Quem participa do universo de cursos preparatórios e acompanha as decisões do Ministério da Educação, reconhecidamente pautadas por intenso viés ideológico, sabe, há algum tempo, que a extinção do Vestibular da UFRGS pode até não ser iminente, mas é inevitável. Não chegam a surpreender, portanto, declarações como as atribuídas ao pró-reitor de graduação da UFRGS, Sérgio Franco, ao tentar minimizar o impacto da adoção do Enem no processo seletivo de nossa principal universidade. Conforme a reportagem publicada em Zero Hora, “fizemos uma correlação e verificamos que 85% dos aprovados no vestibular passado estariam no listão caso o Enem fosse o único critério de seleção.

Entretanto, é importante deixar claro que afirmações como essa são, evidentemente, mentirosas.

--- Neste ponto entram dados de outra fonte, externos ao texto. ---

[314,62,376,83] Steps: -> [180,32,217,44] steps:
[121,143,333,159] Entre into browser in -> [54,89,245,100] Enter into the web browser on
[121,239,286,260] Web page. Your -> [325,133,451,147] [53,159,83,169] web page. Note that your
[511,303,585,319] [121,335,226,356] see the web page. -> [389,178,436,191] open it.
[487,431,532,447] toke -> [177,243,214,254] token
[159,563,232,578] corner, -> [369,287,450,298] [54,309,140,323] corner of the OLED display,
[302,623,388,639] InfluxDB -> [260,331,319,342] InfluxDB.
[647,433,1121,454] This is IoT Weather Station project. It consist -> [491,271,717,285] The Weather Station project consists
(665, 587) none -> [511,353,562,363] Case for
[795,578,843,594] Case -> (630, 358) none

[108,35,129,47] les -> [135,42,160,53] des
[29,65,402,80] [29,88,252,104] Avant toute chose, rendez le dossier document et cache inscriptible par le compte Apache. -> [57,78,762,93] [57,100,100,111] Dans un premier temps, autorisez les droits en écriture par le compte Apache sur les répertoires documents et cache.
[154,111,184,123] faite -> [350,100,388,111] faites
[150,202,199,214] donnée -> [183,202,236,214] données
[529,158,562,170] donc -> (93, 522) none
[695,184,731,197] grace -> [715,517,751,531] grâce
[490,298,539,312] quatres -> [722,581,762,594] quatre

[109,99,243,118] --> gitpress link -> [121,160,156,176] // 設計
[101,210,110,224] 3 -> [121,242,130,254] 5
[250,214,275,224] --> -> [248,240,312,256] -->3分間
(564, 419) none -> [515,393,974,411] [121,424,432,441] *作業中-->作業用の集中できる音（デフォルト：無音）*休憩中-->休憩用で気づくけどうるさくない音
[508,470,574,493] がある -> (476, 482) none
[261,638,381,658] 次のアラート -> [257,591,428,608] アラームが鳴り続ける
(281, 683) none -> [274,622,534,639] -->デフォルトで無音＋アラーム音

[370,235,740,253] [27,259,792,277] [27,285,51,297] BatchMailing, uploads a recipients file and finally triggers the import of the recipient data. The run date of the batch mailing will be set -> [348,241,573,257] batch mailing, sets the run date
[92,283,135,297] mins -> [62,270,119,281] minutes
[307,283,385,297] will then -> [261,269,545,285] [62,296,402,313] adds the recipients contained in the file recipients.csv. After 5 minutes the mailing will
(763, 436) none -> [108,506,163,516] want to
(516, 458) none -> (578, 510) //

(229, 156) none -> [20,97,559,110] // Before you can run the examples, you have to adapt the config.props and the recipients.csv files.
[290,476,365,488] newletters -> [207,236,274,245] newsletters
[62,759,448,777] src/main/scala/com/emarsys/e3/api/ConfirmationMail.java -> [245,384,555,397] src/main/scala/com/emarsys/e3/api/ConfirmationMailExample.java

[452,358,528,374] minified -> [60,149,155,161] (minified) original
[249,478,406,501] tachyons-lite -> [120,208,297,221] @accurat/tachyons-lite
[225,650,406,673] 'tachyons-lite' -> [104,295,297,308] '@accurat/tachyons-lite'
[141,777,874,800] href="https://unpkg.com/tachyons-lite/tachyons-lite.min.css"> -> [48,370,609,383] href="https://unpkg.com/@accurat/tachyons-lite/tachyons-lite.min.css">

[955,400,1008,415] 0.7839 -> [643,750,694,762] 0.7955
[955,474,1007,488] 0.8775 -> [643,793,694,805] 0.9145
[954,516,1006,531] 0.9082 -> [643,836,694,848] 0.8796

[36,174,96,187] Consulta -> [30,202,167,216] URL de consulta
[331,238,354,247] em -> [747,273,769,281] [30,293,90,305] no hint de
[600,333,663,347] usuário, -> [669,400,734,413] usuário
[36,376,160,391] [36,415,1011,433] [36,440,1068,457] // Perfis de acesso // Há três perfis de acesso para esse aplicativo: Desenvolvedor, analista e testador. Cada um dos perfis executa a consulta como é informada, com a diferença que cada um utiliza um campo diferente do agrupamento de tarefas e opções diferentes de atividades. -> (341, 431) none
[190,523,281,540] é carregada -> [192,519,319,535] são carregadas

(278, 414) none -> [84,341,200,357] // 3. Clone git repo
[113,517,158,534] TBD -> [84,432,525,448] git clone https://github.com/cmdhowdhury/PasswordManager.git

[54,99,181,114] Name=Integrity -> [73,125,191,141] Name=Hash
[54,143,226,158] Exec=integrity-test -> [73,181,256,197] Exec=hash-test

Uma correlação (termo cujo significado estatístico vou me abster de definir para não tornar a declaração ainda mais frágil) conforme a sugerida pelo pró-reitor só faria sentido se considerássemos, apenas, os candidatos que, efetivamente, participaram do último concurso Vestibular da UFRGS. O que ele ignora, porém, é o fato de que a reserva de 30% das vagas da UFRGS via SiSU as torna imediatamente disponíveis para o universo de participantes do Enem – que acumulou mais de 7 milhões de inscrições para a edição de outubro próximo.

Seria muita ingenuidade pressupor que os interessados nessas vagas seriam tão somente os cerca de 40 mil inscritos no Vestibular da UFRGS. Descartada essa hipótese, só nos resta acreditar em má fé, o que não seria surpreendente em se tratando de algo vinculado ao Enem e aos nebulosos mecanismos que vêm sendo colocados em prática pelo Governo Federal para impor sua adoção universal.

O pior ainda está por vir. Quem viver, verá.